La maggior parte delle persone che soffrono di fascite plantare recuperano con dei trattamenti conservativi, tra cui riposo e ghiaccio sulla zona dolente. Il medico potrebbe anche raccomandare dei farmaci antidolorifici, come ibuprofene e naprossene sodico, che possono alleviare il dolore e l'infiammazione associati alla fascite plantare.

Lo stretching, alcuni esercizi di rafforzamento, l'uso di dispositivi specializzati possono fornire sollievo dai sintomi, alcuni di questi includono:

  • Terapia fisica: un fisioterapista può insegnare e far svolgere al paziente una serie di esercizi per allungare la fascia plantare e il tendine d'Achille, e per rafforzare i muscoli delle gambe inferiori, che aiutano a stabilizzare la caviglia e il tallone.
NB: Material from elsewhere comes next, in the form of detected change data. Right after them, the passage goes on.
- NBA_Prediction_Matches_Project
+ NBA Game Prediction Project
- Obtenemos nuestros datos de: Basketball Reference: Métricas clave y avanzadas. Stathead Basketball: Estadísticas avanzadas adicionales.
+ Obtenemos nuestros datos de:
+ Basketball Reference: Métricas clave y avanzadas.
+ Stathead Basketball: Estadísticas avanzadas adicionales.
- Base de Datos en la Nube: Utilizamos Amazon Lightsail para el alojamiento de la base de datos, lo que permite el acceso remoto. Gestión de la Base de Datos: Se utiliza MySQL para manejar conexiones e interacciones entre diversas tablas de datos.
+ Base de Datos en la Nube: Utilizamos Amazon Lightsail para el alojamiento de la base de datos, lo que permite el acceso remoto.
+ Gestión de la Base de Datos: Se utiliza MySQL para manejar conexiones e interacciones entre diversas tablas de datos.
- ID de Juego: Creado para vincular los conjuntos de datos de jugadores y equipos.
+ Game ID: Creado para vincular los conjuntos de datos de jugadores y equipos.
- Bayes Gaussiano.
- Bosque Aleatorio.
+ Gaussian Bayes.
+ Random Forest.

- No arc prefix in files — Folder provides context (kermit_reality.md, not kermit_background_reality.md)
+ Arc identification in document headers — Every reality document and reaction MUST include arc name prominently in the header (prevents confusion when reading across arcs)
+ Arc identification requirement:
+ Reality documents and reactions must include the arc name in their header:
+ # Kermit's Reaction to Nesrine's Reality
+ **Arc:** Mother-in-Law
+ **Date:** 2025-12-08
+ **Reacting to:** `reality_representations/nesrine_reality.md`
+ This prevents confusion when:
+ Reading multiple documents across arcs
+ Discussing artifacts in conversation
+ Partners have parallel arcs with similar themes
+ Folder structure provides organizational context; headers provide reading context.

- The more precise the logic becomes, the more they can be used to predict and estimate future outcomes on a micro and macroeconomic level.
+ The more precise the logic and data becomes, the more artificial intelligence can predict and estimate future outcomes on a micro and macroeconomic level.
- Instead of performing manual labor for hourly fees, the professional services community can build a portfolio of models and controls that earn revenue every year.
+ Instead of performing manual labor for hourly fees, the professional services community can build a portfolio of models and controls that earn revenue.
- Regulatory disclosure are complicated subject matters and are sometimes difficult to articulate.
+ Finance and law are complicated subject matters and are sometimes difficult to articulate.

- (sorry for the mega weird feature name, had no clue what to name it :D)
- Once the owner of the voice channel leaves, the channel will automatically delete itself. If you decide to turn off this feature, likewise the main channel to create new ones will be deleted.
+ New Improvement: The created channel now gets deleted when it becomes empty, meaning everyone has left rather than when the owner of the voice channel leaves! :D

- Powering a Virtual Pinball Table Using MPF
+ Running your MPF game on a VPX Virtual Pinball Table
Il fisioterapista potrebbe anche consigliare di applicare un taping per sostenere la parte inferiore del piede.
  • Stecche notturne: il fisioterapista o il medico, potrebbero consigliare di indossare una stecca, che si estende dal polpaccio all'arco plantare del piede, durante il sonno. Le stecche permettono di mantenere la fascia plantare e il tendine d'Achille in una posizione allungata durante la notte e facilitare lo stretching.
  • Plantari: il medico potrebbe prescrivere dei plantari personalizzati su misura, in modo tale da agevolare una migliore e uniforme distribuzione della pressione sui piedi.

 Se questi tipi di intervento non hanno funzionato, dopo diversi mesi di prove, il medico potrebbe consigliare:

  • Iniezioni: iniettando un tipo di farmaco corticosteroideo nella zona infiammata, si può fornire sollievo temporaneo dal dolore. Iniezioni multiple non sono consigliate, perché possono indebolire la fascia plantare e causarne la rottura. Recentemente, è stato utilizzato un plasma ricco di piastrine da iniettare, sotto guida ecografica, per alleviare il dolore, che comporta meno rischi di rottura dei tessuti.
  • Terapia con onde sonore: durante questa procedura, le onde sonore sono dirette sulla zona del dolore al tallone per stimolarne la guarigione. Questa procedura potrebbe causare ecchimosi, gonfiore, dolore, intorpidimento o formicolio. Alcuni studi mostrano risultati promettenti, ma non hanno dimostrato di essere costantemente efficaci.
  • Procedura Tenex: questa procedura minimamente invasiva rimuove il tessuto cicatriziale della fascite plantare senza il bisogno di un'intervento chirurgico.
  • Chirurgia: poche persone hanno bisogno di un intervento chirurgico per rimuovere la fascia plantare del calcagno. Generalmente è un'opzione che si prende in considerazione solo quando il dolore è molto forte e tutti gli altri interventi non hanno migliorato la condizione. Gli effetti collaterali includono un indebolimento dell'arco del piede.

Per ridurre il dolore da fascite plantare è utile prendere in considerazione questi rimedi casalinghi:

  • mantenere un peso sano;
  • scegliere scarpe adeguate;
  • evitare i tacchi alti;
  • comprare scarpe con un tacco basso e un buon supporto;
  • non camminare a piedi nudi, specialmente su superfici dure;
  • non indossare scarpe da ginnastica troppo consumate, specialmente se si corre spesso;
  • sostituire, almeno per un certo periodo, la corsa con il nuoto;
  • applicare del ghiaccio sotto al piede;
  • svolgere esercizi di allungamento dell'arco plantare.